# Exercise objective
A faithful copy of all the records is needed, with the pictures omitted.

Code change snippets:

"""

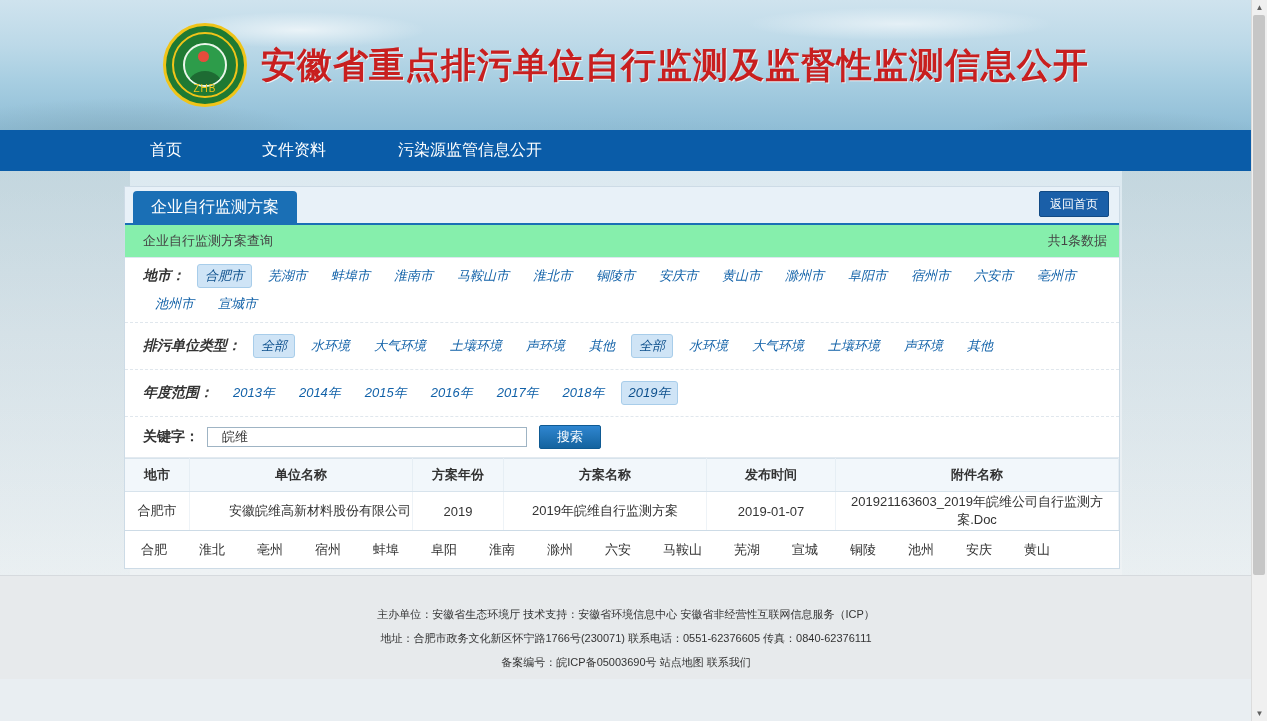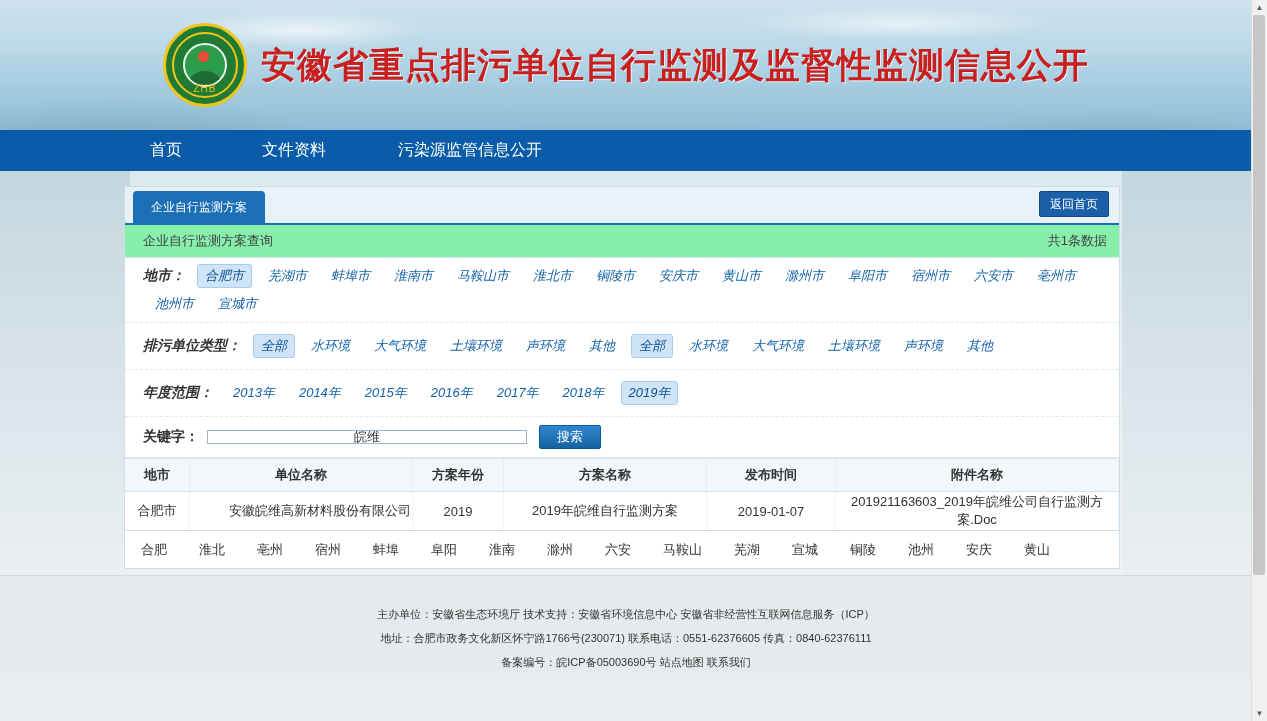--- a/index.html
+++ b/index.html
@@ -166,21 +166,21 @@
   }
   .panel-tab {
     position: absolute;
     left: 8px;
     top: 4px;
     height: 32px;
     line-height: 32px;
     padding: 0 18px;
     background: #1a6fb5;
     color: #fff;
-    font-size: 12px;
+    font-size: 16px;
     border-radius: 4px 4px 0 0;
   }
   .home-btn {
     position: absolute;
     right: 10px;
     top: 4px;
     height: 24px;
     line-height: 24px;
     padding: 0 10px;
     background: #1a5fa8;
@@ -235,29 +235,28 @@
     padding: 2px 7px;
   }
   .kw-row {
     display: flex;
     align-items: center;
     padding: 8px 10px 8px 18px;
     border-bottom: 1px solid #e3eaf0;
   }
   .kw-input {
     width: 320px;
-    height: 14px;
+    height: 20px;
     border: 1px solid #9fb4c4;
     background: #fff;
-    padding: 0 6px;
+    padding: 0 14px;
     font-size: 13px;
     color: #333;
     font-family: "Liberation Sans", sans-serif;
     box-sizing: border-box;
-    text-align: center;
   }
   .search-btn {
     margin-left: 12px;
     width: 62px;
     height: 24px;
     background: linear-gradient(180deg,#2f86d0,#14639f);
     border: 1px solid #0f5governs;
     border: 1px solid #0f5a93;
     color: #fff;
     font-size: 13px;

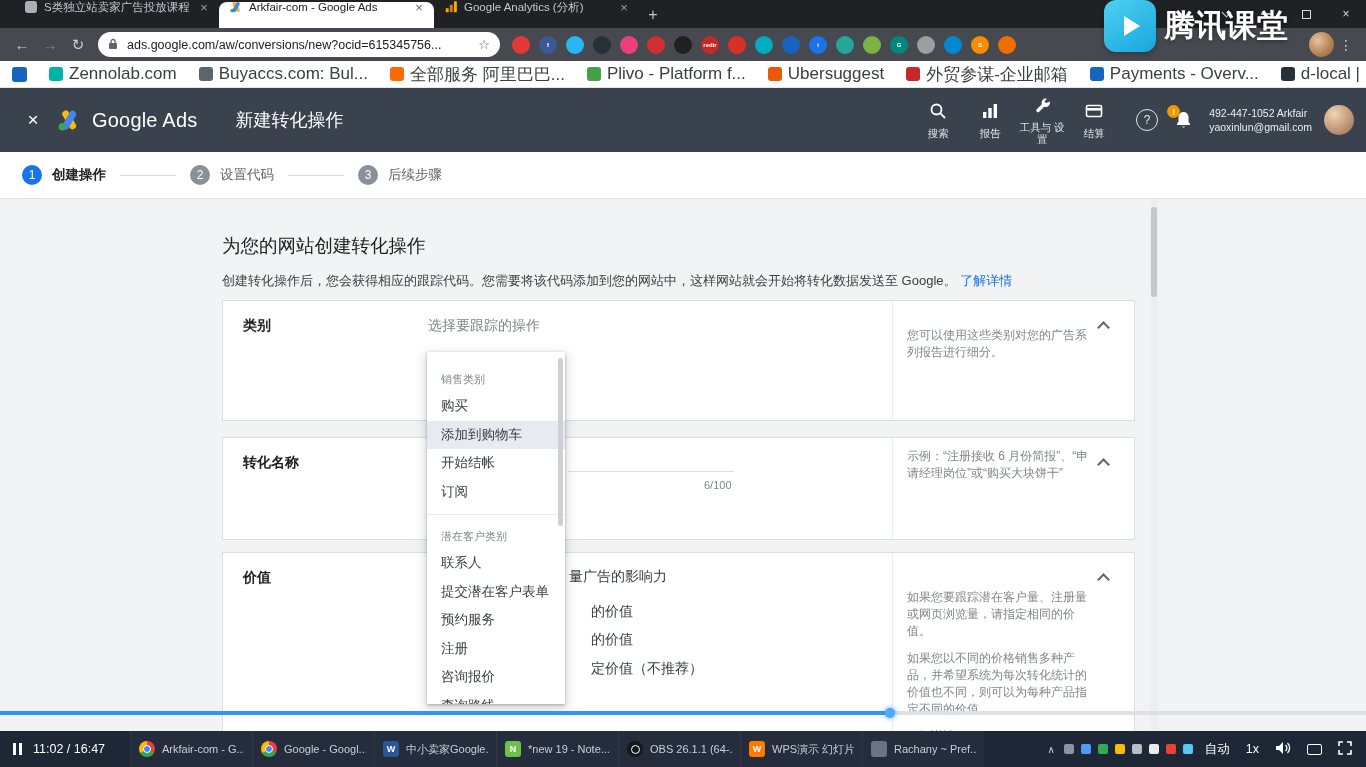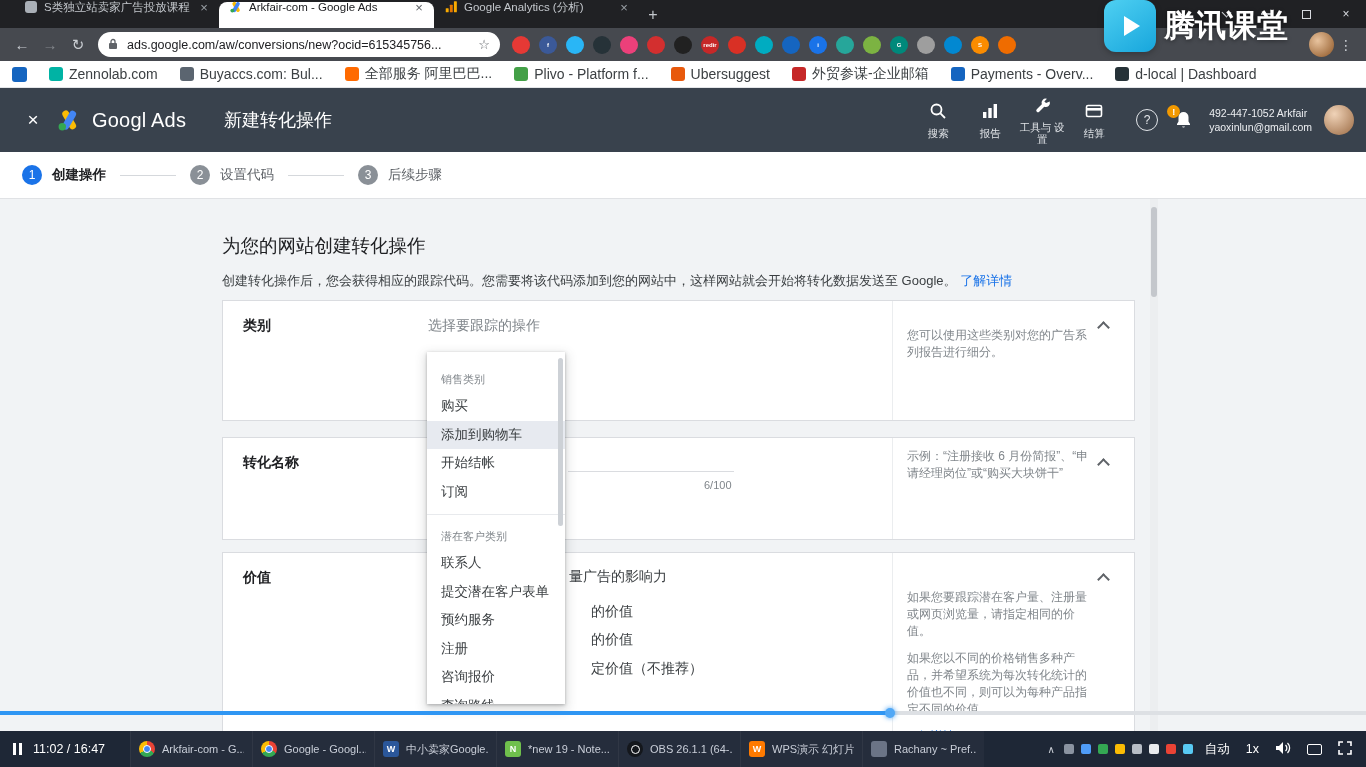--- a/index.html
+++ b/index.html
@@ -33,21 +33,21 @@
   .exts { display:flex; align-items:center; gap:9px; margin-left:6px; overflow:hidden; }
   .ext { width:18px; height:18px; border-radius:50%; color:#fff; font-size:6px; font-weight:bold; display:flex; align-items:center; justify-content:center; flex:none; overflow:hidden; }
   .tb-avatar { width:25px; height:25px; border-radius:50%; background:radial-gradient(circle at 35% 35%, #e8c39e, #8d5524); margin-left:auto; flex:none; }
   .menu-dots { width:24px; text-align:center; color:#c9cdd2; font-size:14px; flex:none; }
 
   
   .bookmarks { position:relative; z-index:5; display:flex; align-items:center; gap:22px; height:27px; background:#fff; border-bottom:1px solid #e3e5e8; padding:0 12px; overflow:hidden; }
   .bm-lead { width:15px; height:15px; border-radius:3px; flex:none; }
   .bm { display:flex; align-items:center; gap:6px; flex:none; }
   .bm-dot { width:14px; height:14px; border-radius:3px; flex:none; }
-  .bm-label { font-size:14px; color:#3c4043; white-space:nowrap; }
+  .bm-label { font-size:17px; color:#3c4043; white-space:nowrap; }
 
   
   .adsbar { position:relative; z-index:5; display:flex; align-items:center; height:64px; background:#39424d; color:#fff; padding:0 12px 0 18px; }
   .ab-close { font-size:19px; color:#fff; width:30px; text-align:center; flex:none; }
   .ab-logo { margin-left:8px; flex:none; display:flex; }
   .ab-brand { font-size:20px; margin-left:10px; letter-spacing:.2px; white-space:nowrap; }
   .ab-title { font-size:18px; margin-left:38px; white-space:nowrap; }
   .ab-right { margin-left:auto; display:flex; align-items:center; }
   .ab-nav { width:48px; display:flex; flex-direction:column; align-items:center; gap:3px; margin:0 2px; }
   .ab-lbl { font-size:10.5px; color:#e3e6ea; text-align:center; line-height:12px; }
@@ -263,21 +263,21 @@
 
   <div class="adsbar">
     <span class="ab-close">×</span>
     <span class="ab-logo">
       <svg viewBox="0 0 24 24" width="26" height="26">
           <rect x="9" y="2.5" width="6.4" height="19" rx="3.2" fill="#fbbc04" transform="rotate(-30 12 12)"></rect>
           <rect x="9" y="2.5" width="6.4" height="19" rx="3.2" fill="#4285f4" transform="rotate(30 12 12)"></rect>
           <circle cx="5.8" cy="18.2" r="3.4" fill="#34a853"></circle>
         </svg>
     </span>
-    <span class="ab-brand">Googl Ads</span>
+    <span class="ab-brand">Google Ads</span>
     <span class="ab-title">新建转化操作</span>
     <div class="ab-right">
       <div class="ab-nav">
         <span><svg width="18" height="18" viewBox="0 0 18 18">
               <circle cx="7.5" cy="7.5" r="5" stroke="#fff" stroke-width="1.8" fill="none"></circle>
               <path d="M11.4 11.4 16 16" stroke="#fff" stroke-width="1.8"></path>
             </svg></span>
         <span class="ab-lbl">搜索</span>
       </div>
       <div class="ab-nav">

"""

# Result of the exercise
--- a/index.html
+++ b/index.html
@@ -166,21 +166,21 @@
   }
   .panel-tab {
     position: absolute;
     left: 8px;
     top: 4px;
     height: 32px;
     line-height: 32px;
     padding: 0 18px;
     background: #1a6fb5;
     color: #fff;
-    font-size: 12px;
+    font-size: 16px;
     border-radius: 4px 4px 0 0;
   }
   .home-btn {
     position: absolute;
     right: 10px;
     top: 4px;
     height: 24px;
     line-height: 24px;
     padding: 0 10px;
     background: #1a5fa8;
@@ -235,29 +235,28 @@
     padding: 2px 7px;
   }
   .kw-row {
     display: flex;
     align-items: center;
     padding: 8px 10px 8px 18px;
     border-bottom: 1px solid #e3eaf0;
   }
   .kw-input {
     width: 320px;
-    height: 14px;
+    height: 20px;
     border: 1px solid #9fb4c4;
     background: #fff;
-    padding: 0 6px;
+    padding: 0 14px;
     font-size: 13px;
     color: #333;
     font-family: "Liberation Sans", sans-serif;
     box-sizing: border-box;
-    text-align: center;
   }
   .search-btn {
     margin-left: 12px;
     width: 62px;
     height: 24px;
     background: linear-gradient(180deg,#2f86d0,#14639f);
     border: 1px solid #0f5governs;
     border: 1px solid #0f5a93;
     color: #fff;
     font-size: 13px;

--- a/index.html
+++ b/index.html
@@ -33,21 +33,21 @@
   .exts { display:flex; align-items:center; gap:9px; margin-left:6px; overflow:hidden; }
   .ext { width:18px; height:18px; border-radius:50%; color:#fff; font-size:6px; font-weight:bold; display:flex; align-items:center; justify-content:center; flex:none; overflow:hidden; }
   .tb-avatar { width:25px; height:25px; border-radius:50%; background:radial-gradient(circle at 35% 35%, #e8c39e, #8d5524); margin-left:auto; flex:none; }
   .menu-dots { width:24px; text-align:center; color:#c9cdd2; font-size:14px; flex:none; }
 
   
   .bookmarks { position:relative; z-index:5; display:flex; align-items:center; gap:22px; height:27px; background:#fff; border-bottom:1px solid #e3e5e8; padding:0 12px; overflow:hidden; }
   .bm-lead { width:15px; height:15px; border-radius:3px; flex:none; }
   .bm { display:flex; align-items:center; gap:6px; flex:none; }
   .bm-dot { width:14px; height:14px; border-radius:3px; flex:none; }
-  .bm-label { font-size:14px; color:#3c4043; white-space:nowrap; }
+  .bm-label { font-size:17px; color:#3c4043; white-space:nowrap; }
 
   
   .adsbar { position:relative; z-index:5; display:flex; align-items:center; height:64px; background:#39424d; color:#fff; padding:0 12px 0 18px; }
   .ab-close { font-size:19px; color:#fff; width:30px; text-align:center; flex:none; }
   .ab-logo { margin-left:8px; flex:none; display:flex; }
   .ab-brand { font-size:20px; margin-left:10px; letter-spacing:.2px; white-space:nowrap; }
   .ab-title { font-size:18px; margin-left:38px; white-space:nowrap; }
   .ab-right { margin-left:auto; display:flex; align-items:center; }
   .ab-nav { width:48px; display:flex; flex-direction:column; align-items:center; gap:3px; margin:0 2px; }
   .ab-lbl { font-size:10.5px; color:#e3e6ea; text-align:center; line-height:12px; }
@@ -263,21 +263,21 @@
 
   <div class="adsbar">
     <span class="ab-close">×</span>
     <span class="ab-logo">
       <svg viewBox="0 0 24 24" width="26" height="26">
           <rect x="9" y="2.5" width="6.4" height="19" rx="3.2" fill="#fbbc04" transform="rotate(-30 12 12)"></rect>
           <rect x="9" y="2.5" width="6.4" height="19" rx="3.2" fill="#4285f4" transform="rotate(30 12 12)"></rect>
           <circle cx="5.8" cy="18.2" r="3.4" fill="#34a853"></circle>
         </svg>
     </span>
-    <span class="ab-brand">Googl Ads</span>
+    <span class="ab-brand">Google Ads</span>
     <span class="ab-title">新建转化操作</span>
     <div class="ab-right">
       <div class="ab-nav">
         <span><svg width="18" height="18" viewBox="0 0 18 18">
               <circle cx="7.5" cy="7.5" r="5" stroke="#fff" stroke-width="1.8" fill="none"></circle>
               <path d="M11.4 11.4 16 16" stroke="#fff" stroke-width="1.8"></path>
             </svg></span>
         <span class="ab-lbl">搜索</span>
       </div>
       <div class="ab-nav">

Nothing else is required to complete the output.